For a long time you’ve been considering leaving your lucrative corporate job for the sunnier side of the street called self-employment. There are a few things you need to consider before making such a drastic step.
In 1997 Daniel Pink wrote about what he called the “free agent nation,” which was emerging as an alternative to traditional employment. This movement came primarily from workers who were downsized or otherwise found themselves with fewer employment options due to the economy. After all, working for yourself has to be less risky than working for someone else, right? Not necessarily.
Working as a soloist is riddled with distractions that are easily overcome in more traditional companies where the infrastructure is in place to handle practically every aspect of business. The convenience of an in-house or even an outsourced IT department, for example, allows a worker to concentrate solely on the tasks at hand rather than on the distraction of fixing a virus-laden computer or downloading the newest software update. Not so for the blissfully self-employed.
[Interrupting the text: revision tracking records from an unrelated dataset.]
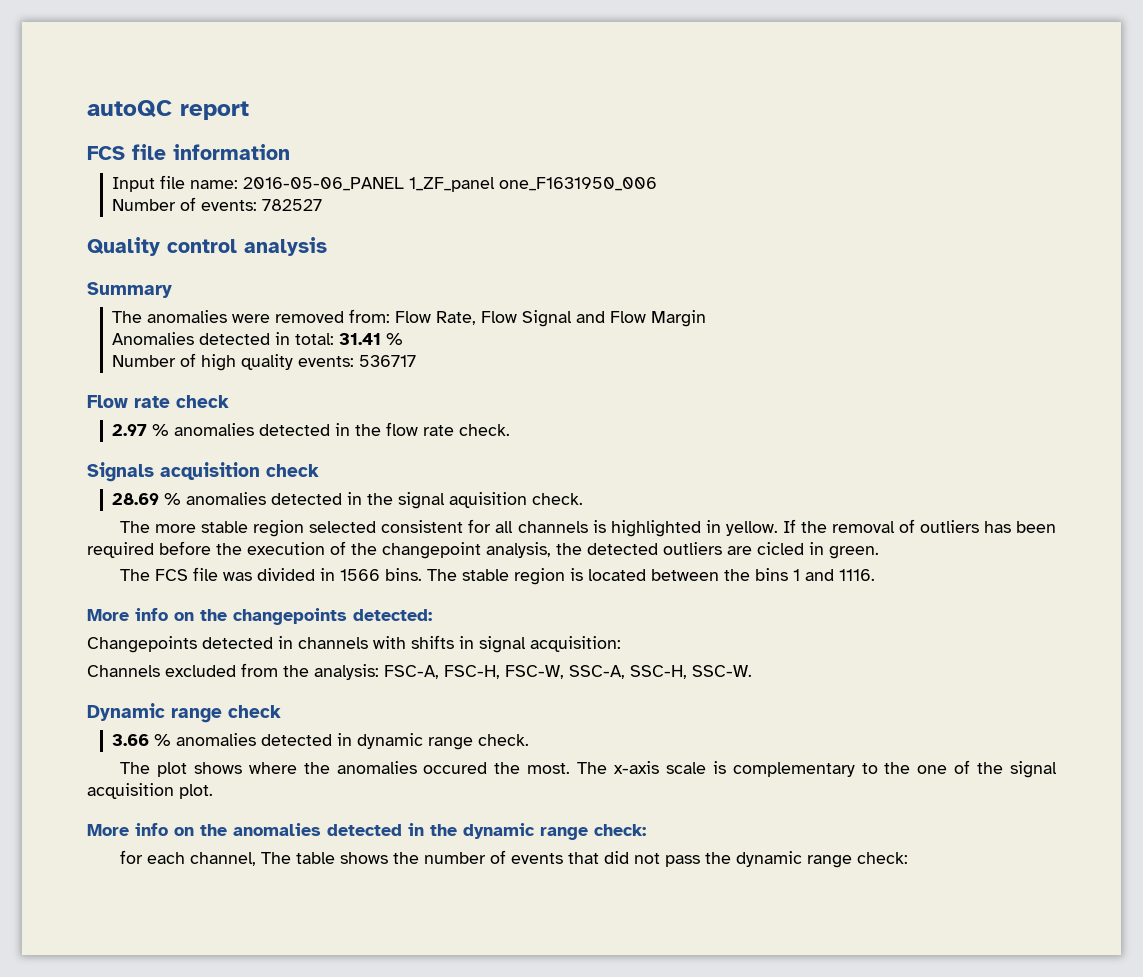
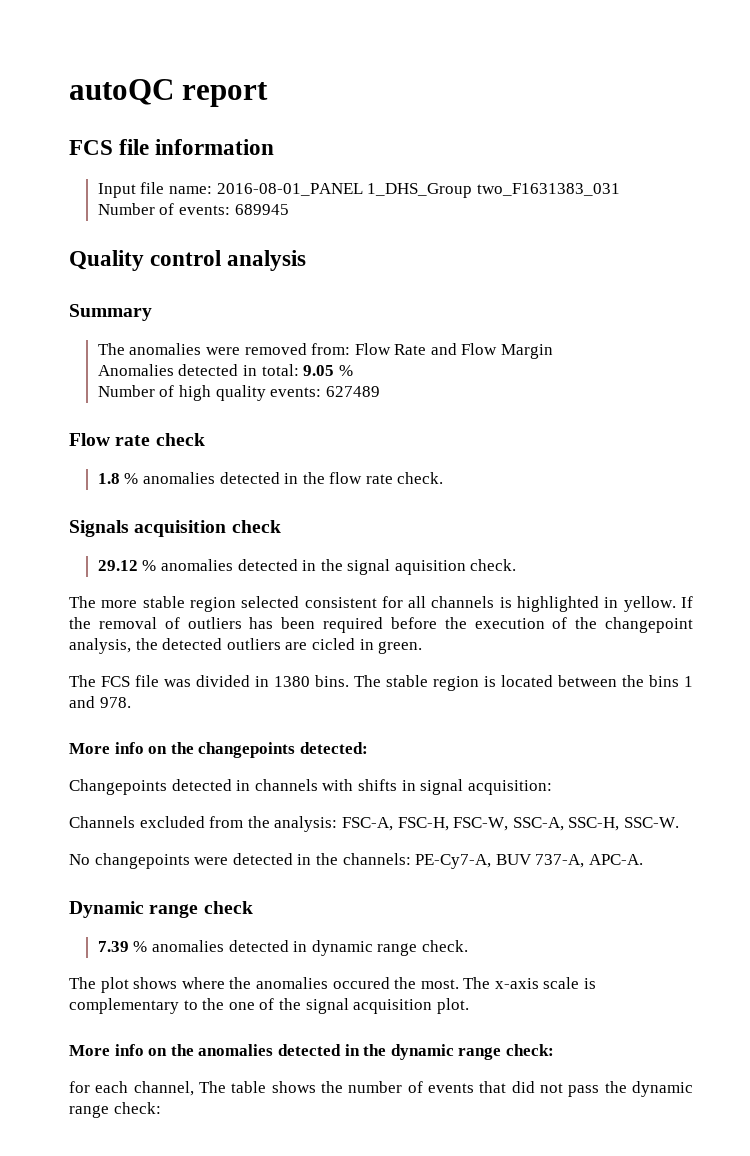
[243,177,658,192] 2016-05-06_PANEL 1_ZF_panel one_F1631950_006 -> [216,183,620,198] 2016-08-01_PANEL 1_DHS_Group two_F1631383_031
[262,199,323,211] 782527 -> [234,204,289,215] 689945
[436,310,573,327] Rate, Flow Signal -> [394,344,427,355] Rate
[339,333,382,345] 31.41 -> [303,365,335,376] 9.05
[359,355,417,367] 536717 -> [325,386,380,397] 627489
[112,424,148,436] 2.97 -> [97,473,120,484] 1.8
[112,493,160,505] 28.69 -> [97,560,138,571] 29.12
[340,569,381,581] 1566 -> [274,676,310,687] 1380
[839,569,876,581] 1116. -> [99,697,131,708] 978.
(752, 671) none -> [69,853,643,869] // No changepoints were detected in the channels: PE-Cy7-A, BUV 737-A, APC-A.
[112,734,150,746] 3.66 -> [97,941,129,952] 7.39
In that brave new world, the soloist rapidly adapts to being a jack of all trades and finds him or herself acting as the CIO, CFO, CMO, CHRO, or any number of other Cs simultaneously. It leaves one to wonder how there’s time to do the actual revenue-generating work.
A solid business and financial plan is a critical early step when considering the seemingly greener pastures of self-employment. As a financial advisor, I recommend to clients who are tempted to make the leap that they have at least six months of working capital to help fund their early months as a free agent. I also suggest they familiarize themselves with the tax advantages and disadvantages of self-employment. Health care is another big ticket expense to hit the self-employed and daunting government regulations seem to be scaring more away from this career path than it is attracting.
Self-employment can prove to be a financially viable alternative to traditional employment, but as in all ventures, it’s best to look before you leap.